The sale process points to a shift in how crypto infrastructure companies are assessing their options. Copper had been said to be weighing an IPO earlier this year, potentially following the path of crypto custodian BitGo. But with bitcoin trading below $80,000 and artificial intelligence absorbing a large share of investor capital, public listings for crypto firms have been on hold.

A sale may offer Copper a cleaner route to liquidity than waiting for the IPO market to reopen. It also comes at a time when larger financial firms, fintech companies, and crypto-native platforms are using acquisitions to add custody, settlement, stablecoin, derivatives, and tokenization capabilities.

Why Does ClearLoop Matter to Buyers?

The main asset in any Copper transaction is ClearLoop, its in-custody settlement system. ClearLoop allows network participants to conduct delivery versus payment from within custody without bringing assets onchain, reducing settlement risk for institutional trading firms.

That model is important because institutional crypto trading still faces a structural problem: firms want access to liquidity across venues, but they also want to limit the risks of moving assets out of custody. ClearLoop addresses that gap by allowing trading activity while assets remain within a custody framework.

Copper closed its enterprise custody business in 2023 to focus on ClearLoop. That decision made the company less of a broad custody provider and more of a market-structure infrastructure firm built around institutional settlement. According to Copper’s website, the platform has more than 1,000 active counterparties and over $50 billion in monthly notional trading volume.

Investor Takeaway

Copper’s value case rests on ClearLoop rather than traditional custody. For potential buyers, the attraction is not only asset storage, but access to an institutional settlement network that sits between trading venues, counterparties, and custody controls.

What Does the Sale Process Say About Crypto Market Structure?

Copper’s search for a buyer comes as institutional crypto infrastructure is becoming a target for strategic acquisitions. The firms buying in this market are not only chasing token price exposure. They are acquiring rails for trading, settlement, custody, tokenization, stablecoin payments, and regulated market access.

Earlier this year, Mastercard agreed to buy U.K.-based stablecoin infrastructure firm BVNK for as much as $1.8 billion. Kraken’s parent company, Payward, agreed to acquire derivatives platform Bitnomial. Bullish, owner of CoinDesk, announced a $4.2 billion deal to buy Equiniti, a move aimed at combining transfer agency services with tokenization infrastructure.

Standard Chartered has also moved deeper into crypto custody. The London-based bank said it will buy the remaining shares of Zodia Custody, its cryptocurrency custodian subsidiary, that it does not already own. The transaction followed reports that the bank’s venture capital division took a stake in crypto trading firm GSR at a valuation of more than $1 billion.

Those transactions show that the market for crypto infrastructure remains active even when token valuations and public listing conditions are less favorable. Buyers are focusing on businesses that can plug into regulated finance, support institutional flows, or reduce operational risk around digital asset trading.

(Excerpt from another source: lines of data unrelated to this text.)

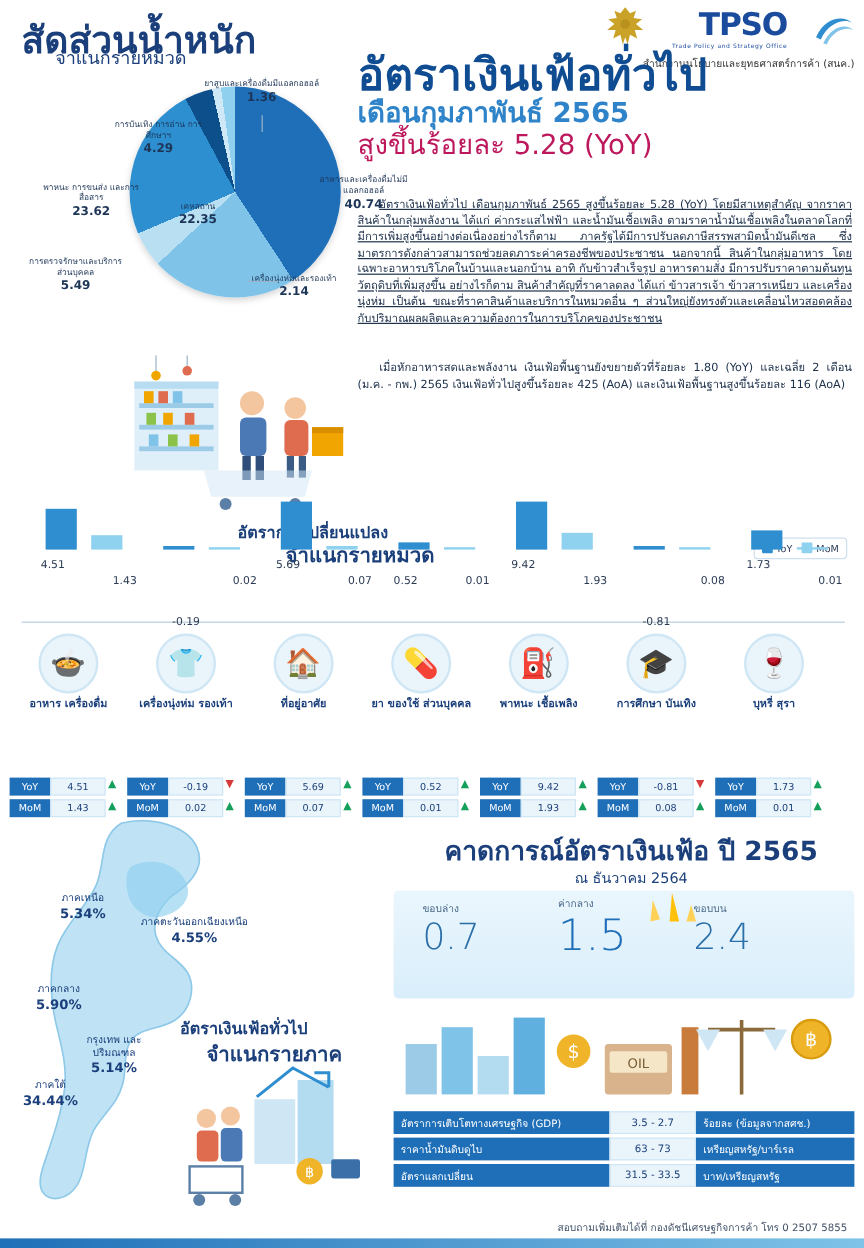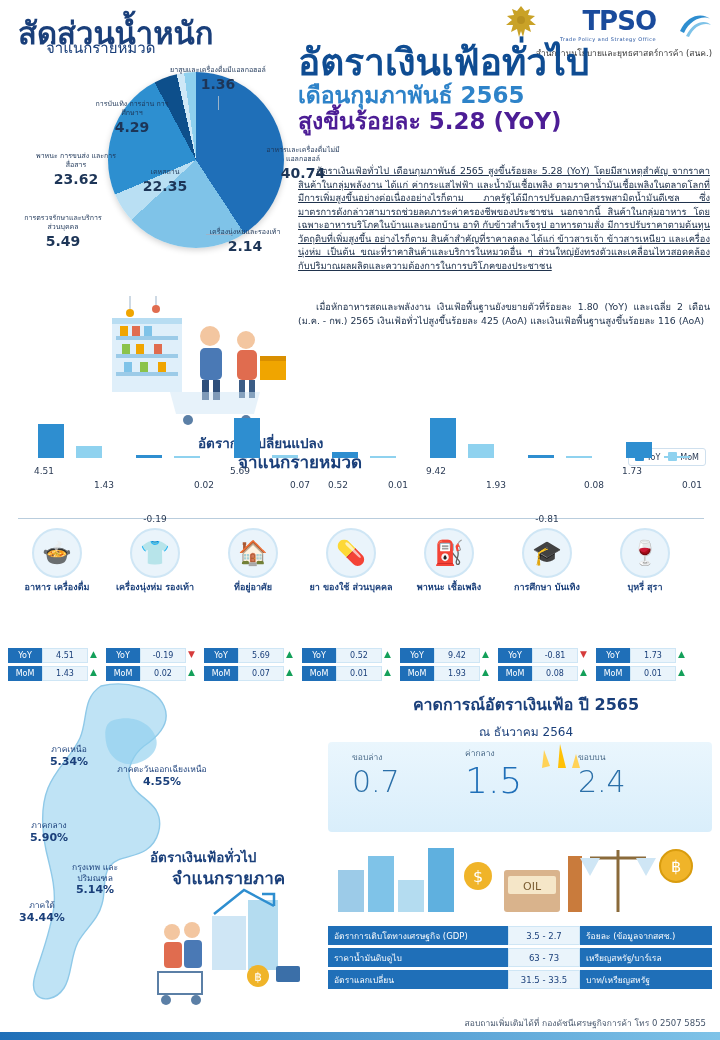"1.36" .pie-label b { font-size: 14px -> 10px }
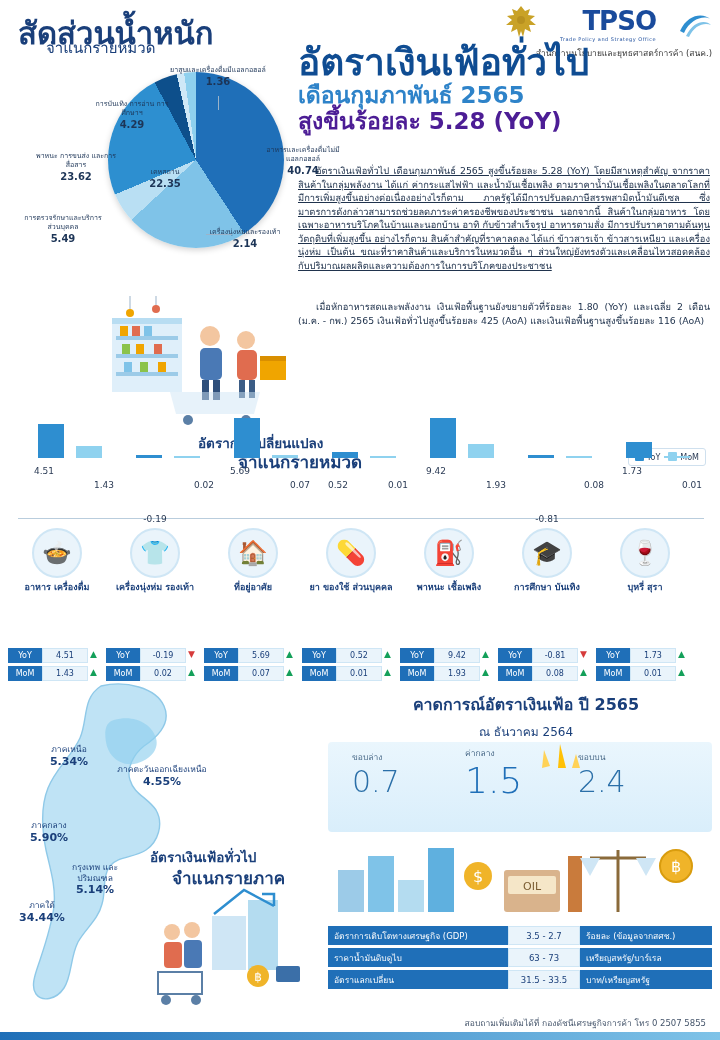"สูงขึ้นร้อยละ 5.28 (YoY)" .mt3 { color: #4c1d95 -> #be185d; font-weight: bold -> normal }
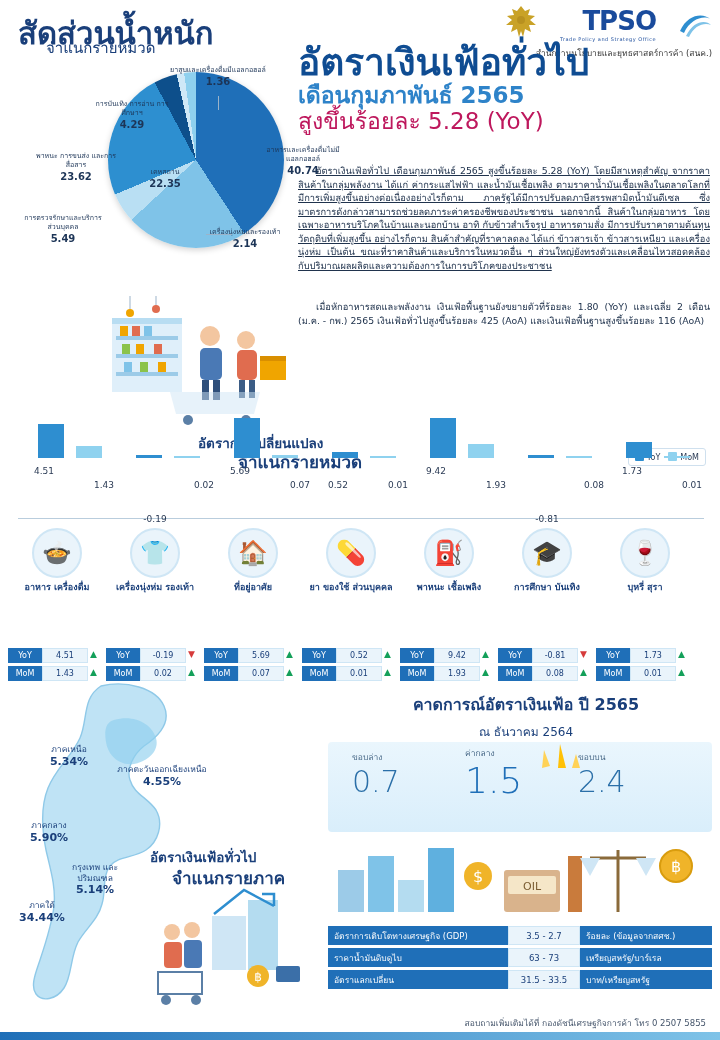"คาดการณ์อัตราเงินเฟ้อ ปี 2565" .fc-title { font-size: 16px -> 22px }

Who Could Benefit From Copper’s Platform?

A potential buyer of Copper would likely be looking for more than a custody license or a client list. ClearLoop could appeal to exchanges, prime brokers, banks, trading firms, fintech companies, or custodians that want to deepen institutional crypto services without building a settlement network from scratch.

The challenge is valuation. A $500 million price tag would require buyers to underwrite ClearLoop’s growth, counterparty network, and long-term role in institutional crypto market structure. The platform’s reported monthly notional volume gives Copper a strong commercial argument, but any buyer would also weigh regulatory risk, market cyclicality, and competition from other custody and settlement providers.

Copper’s sale process shows where institutional crypto is heading. The next phase of competition is less about standalone custody and more about infrastructure that lets regulated firms move, settle, and manage digital assets with lower operational risk.